With this, it is possible to evaluate the statistics of the data, as a result of which the reliability of the comparison result on the evaluation results also increases. This increases the accuracy of concept drift detection that is based on the comparison result. Also, for example, the evaluator may include a learning evaluator that evaluates the plurality of instances of second data, based on a third profile whose evaluation item is at least one feature in the machine learning, and the second evaluation result may include an evaluation result on each of the plurality of instances of second data, the evaluation result being based on the third profile.


With this, it is possible to evaluate the features in machine learning, as a result of which the reliability of the comparison result on the evaluation results also increases. This increases the accuracy of concept drift detection that is based on the comparison result.


Also, for example, the information processing device according to an aspect of the present disclosure may further include an obtainer that obtains a plurality of instances of data; and a pre-processor that performs pre-processing on the plurality of instances of data to generate the plurality of instances of first data and the plurality of instances of second data.

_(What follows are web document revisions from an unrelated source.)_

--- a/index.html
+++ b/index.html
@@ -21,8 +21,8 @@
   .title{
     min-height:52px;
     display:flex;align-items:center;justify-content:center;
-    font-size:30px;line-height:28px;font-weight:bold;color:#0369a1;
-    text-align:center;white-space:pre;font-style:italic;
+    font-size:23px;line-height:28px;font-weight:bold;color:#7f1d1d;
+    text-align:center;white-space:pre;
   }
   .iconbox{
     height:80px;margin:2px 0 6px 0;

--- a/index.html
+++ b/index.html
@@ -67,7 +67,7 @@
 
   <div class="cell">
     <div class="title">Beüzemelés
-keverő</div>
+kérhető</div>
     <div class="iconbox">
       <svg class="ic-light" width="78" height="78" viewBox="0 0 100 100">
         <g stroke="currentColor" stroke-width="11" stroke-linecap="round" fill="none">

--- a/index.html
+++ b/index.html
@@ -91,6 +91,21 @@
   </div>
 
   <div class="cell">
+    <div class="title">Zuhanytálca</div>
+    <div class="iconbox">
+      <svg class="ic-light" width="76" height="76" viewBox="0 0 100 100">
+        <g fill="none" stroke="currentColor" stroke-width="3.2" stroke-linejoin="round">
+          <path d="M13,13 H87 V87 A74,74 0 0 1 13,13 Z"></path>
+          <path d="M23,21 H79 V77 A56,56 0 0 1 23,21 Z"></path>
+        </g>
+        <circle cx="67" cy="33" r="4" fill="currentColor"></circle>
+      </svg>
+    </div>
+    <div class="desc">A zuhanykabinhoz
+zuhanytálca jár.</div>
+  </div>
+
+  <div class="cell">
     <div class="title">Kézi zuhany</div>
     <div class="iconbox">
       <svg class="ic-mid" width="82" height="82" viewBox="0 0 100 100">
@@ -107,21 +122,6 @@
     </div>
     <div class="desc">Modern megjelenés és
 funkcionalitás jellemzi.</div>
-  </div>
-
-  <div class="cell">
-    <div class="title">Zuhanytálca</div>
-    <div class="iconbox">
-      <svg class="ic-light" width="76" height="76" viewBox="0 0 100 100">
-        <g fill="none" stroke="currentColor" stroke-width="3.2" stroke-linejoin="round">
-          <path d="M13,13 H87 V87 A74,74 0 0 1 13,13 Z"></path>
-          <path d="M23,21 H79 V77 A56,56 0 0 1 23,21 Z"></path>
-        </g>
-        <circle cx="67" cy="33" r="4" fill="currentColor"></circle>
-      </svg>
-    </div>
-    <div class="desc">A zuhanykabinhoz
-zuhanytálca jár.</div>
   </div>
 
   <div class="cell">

With this, by performing the pre-processing, it becomes easy to perform the processes of machine learning and data quality evaluation.


Also, for example, the pre-processing may include data cleansing and at least one of data coupling or data conversion.


With this, by performing the pre-processing in stages, it is also possible to utilize the result of data cleansing performed in the second stage for data quality evaluation. This increases the reliability of the comparison result on the evaluation results, thereby increasing the accuracy of concept drift detection that is based on the comparison result.


Also, for example, the information processing device according to an aspect of the present disclosure may further include a notifier that provides a notification indicating that a concept drift has been detected, when the detector detects the concept drift.


With this, by providing a notification about the occurrence of a concept drift to a manager or a worker of the equipment, or a system manager, for example, it is possible to support a correct determination on the anomaly estimation result. Consequently, the manager, etc.


is able to promptly cope with the occurrence of the concept drift and an anomaly. This contributes to, for example, an improvement in production efficiency.


Also, for example, when the detector detects a concept drift, the learner may perform machine learning, using a plurality of instances of data that are different from the plurality of instances of first data, to generate the machine learning model anew.


With this, it is possible to promptly perform re-learning when a concept drift occurs and the reliability of the anomaly estimation result is degraded. This increases the reliability of the anomaly estimation result.


Also, the information processing method according to an aspect of the present disclosure includes: evaluating quality of a plurality of instances of first data to generate a first evaluation result; performing machine learning, using the plurality of instances of first data, to generate a machine learning model for detecting an anomaly; evaluating quality of a plurality of instances of second data to generate a second evaluation result; comparing the first evaluation result and the second evaluation result and detecting a concept drift, based on a comparison result; and applying the machine learning model to the plurality of instances of second data to estimate whether an anomaly is present in the plurality of instances of second data.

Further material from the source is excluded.